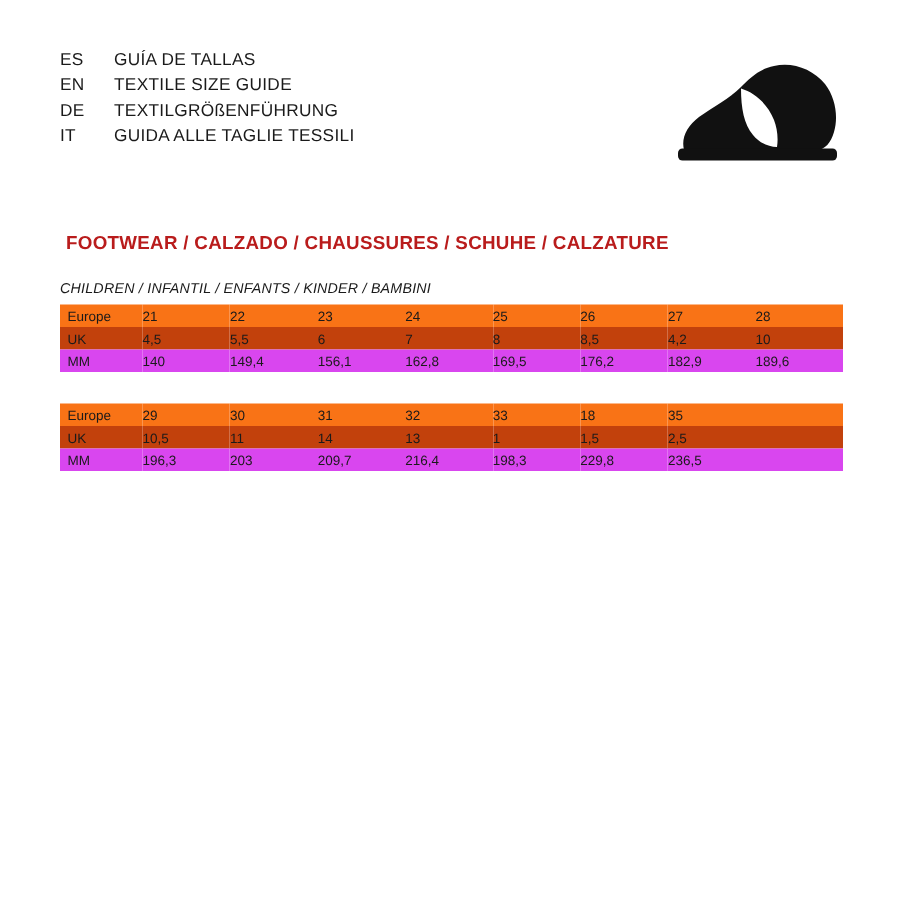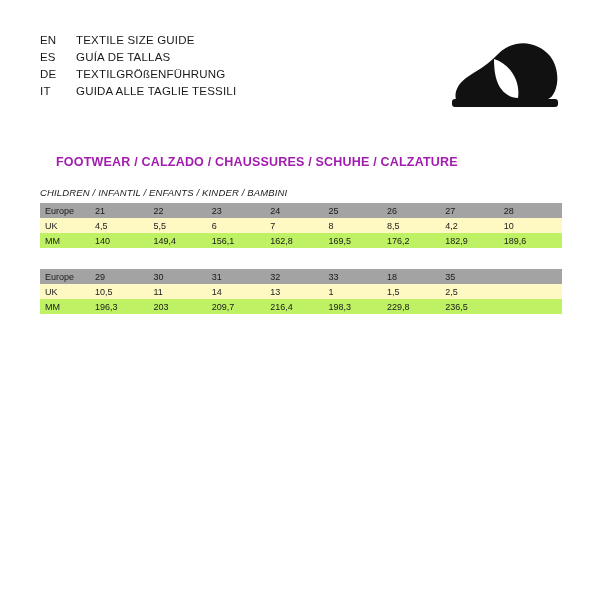--- a/index.html
+++ b/index.html
@@ -124,13 +124,13 @@
     <div class="lang-list">
 
       <div class="lang-row">
+        <span class="lang-code">ES</span>
+        <span class="lang-title">GUÍA DE TALLAS</span>
+      </div>
+
+      <div class="lang-row">
         <span class="lang-code">EN</span>
         <span class="lang-title">TEXTILE SIZE GUIDE</span>
-      </div>
-
-      <div class="lang-row">
-        <span class="lang-code">ES</span>
-        <span class="lang-title">GUÍA DE TALLAS</span>
       </div>
 
 

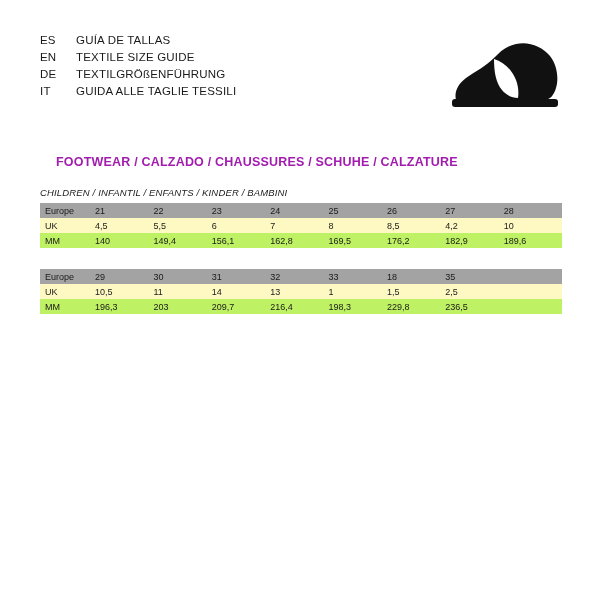--- a/index.html
+++ b/index.html
@@ -62,12 +62,12 @@
   
   .section-title {
     position: absolute;
-    left: 56px;
+    left: 44px;
     top: 155px;
     font-size: 12.5px;
     font-weight: bold;
     letter-spacing: 0.2px;
-    color: #a21caf;
+    color: #b91c1c;
   }
   .sub-title {
     position: absolute;

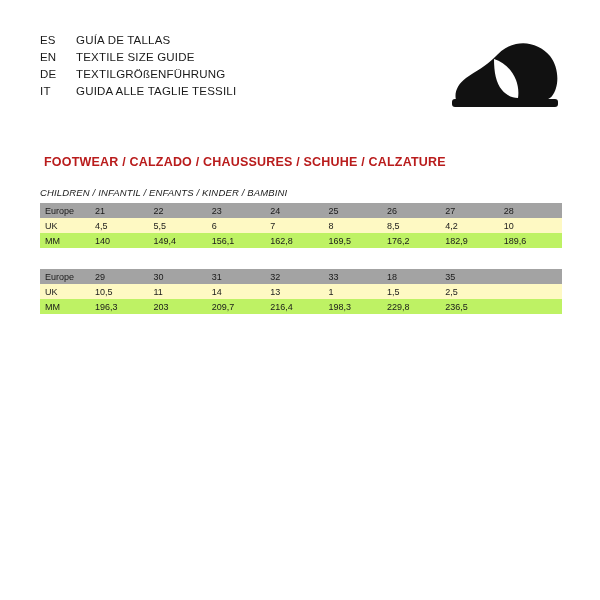--- a/index.html
+++ b/index.html
@@ -111,7 +111,7 @@
     background: #fef9c3;
   }
   tr.head td {
-    background: #a3a3a3;
+    background: #f97316;
     margin-left: 25px;
   }
 </style>

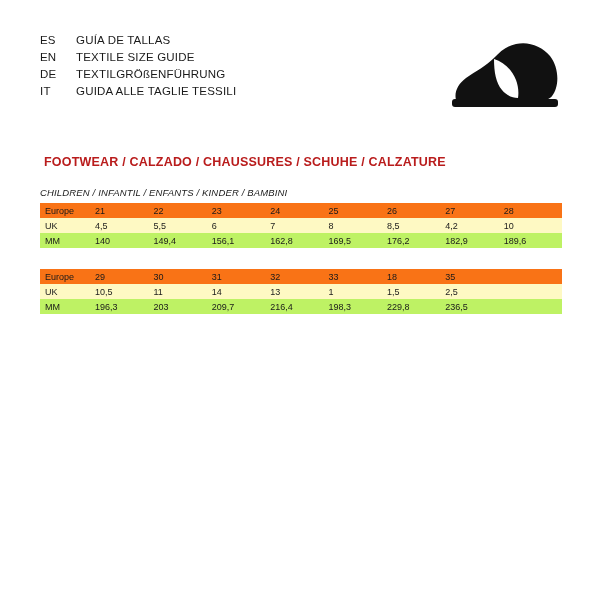--- a/index.html
+++ b/index.html
@@ -108,7 +108,7 @@
     background: #bef264;
   }
   tr.plain td {
-    background: #fef9c3;
+    background: #c2410c;
   }
   tr.head td {
     background: #f97316;

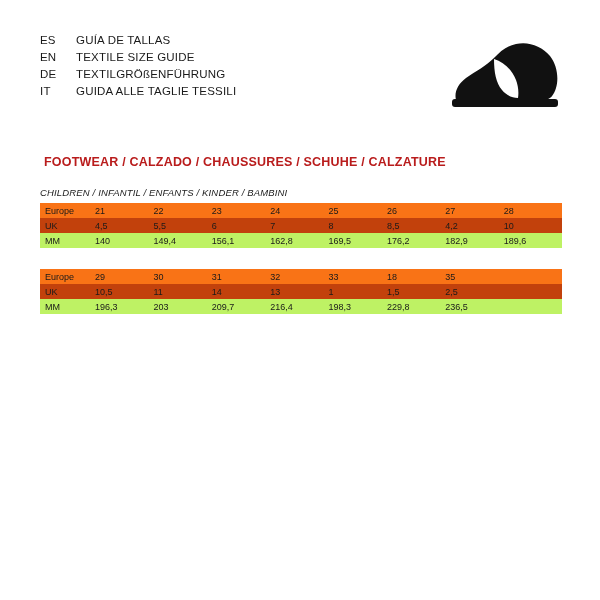--- a/index.html
+++ b/index.html
@@ -105,7 +105,7 @@
     width: 50px;
   }
   tr.shade td {
-    background: #bef264;
+    background: #d946ef;
   }
   tr.plain td {
     background: #c2410c;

● **Assigned task**
Omit the images; transcribe the listing verbatim.

● **Result below**
--- a/index.html
+++ b/index.html
@@ -124,13 +124,13 @@
     <div class="lang-list">
 
       <div class="lang-row">
+        <span class="lang-code">ES</span>
+        <span class="lang-title">GUÍA DE TALLAS</span>
+      </div>
+
+      <div class="lang-row">
         <span class="lang-code">EN</span>
         <span class="lang-title">TEXTILE SIZE GUIDE</span>
-      </div>
-
-      <div class="lang-row">
-        <span class="lang-code">ES</span>
-        <span class="lang-title">GUÍA DE TALLAS</span>
       </div>
 
 

--- a/index.html
+++ b/index.html
@@ -62,12 +62,12 @@
   
   .section-title {
     position: absolute;
-    left: 56px;
+    left: 44px;
     top: 155px;
     font-size: 12.5px;
     font-weight: bold;
     letter-spacing: 0.2px;
-    color: #a21caf;
+    color: #b91c1c;
   }
   .sub-title {
     position: absolute;

--- a/index.html
+++ b/index.html
@@ -111,7 +111,7 @@
     background: #fef9c3;
   }
   tr.head td {
-    background: #a3a3a3;
+    background: #f97316;
     margin-left: 25px;
   }
 </style>

--- a/index.html
+++ b/index.html
@@ -108,7 +108,7 @@
     background: #bef264;
   }
   tr.plain td {
-    background: #fef9c3;
+    background: #c2410c;
   }
   tr.head td {
     background: #f97316;

--- a/index.html
+++ b/index.html
@@ -105,7 +105,7 @@
     width: 50px;
   }
   tr.shade td {
-    background: #bef264;
+    background: #d946ef;
   }
   tr.plain td {
     background: #c2410c;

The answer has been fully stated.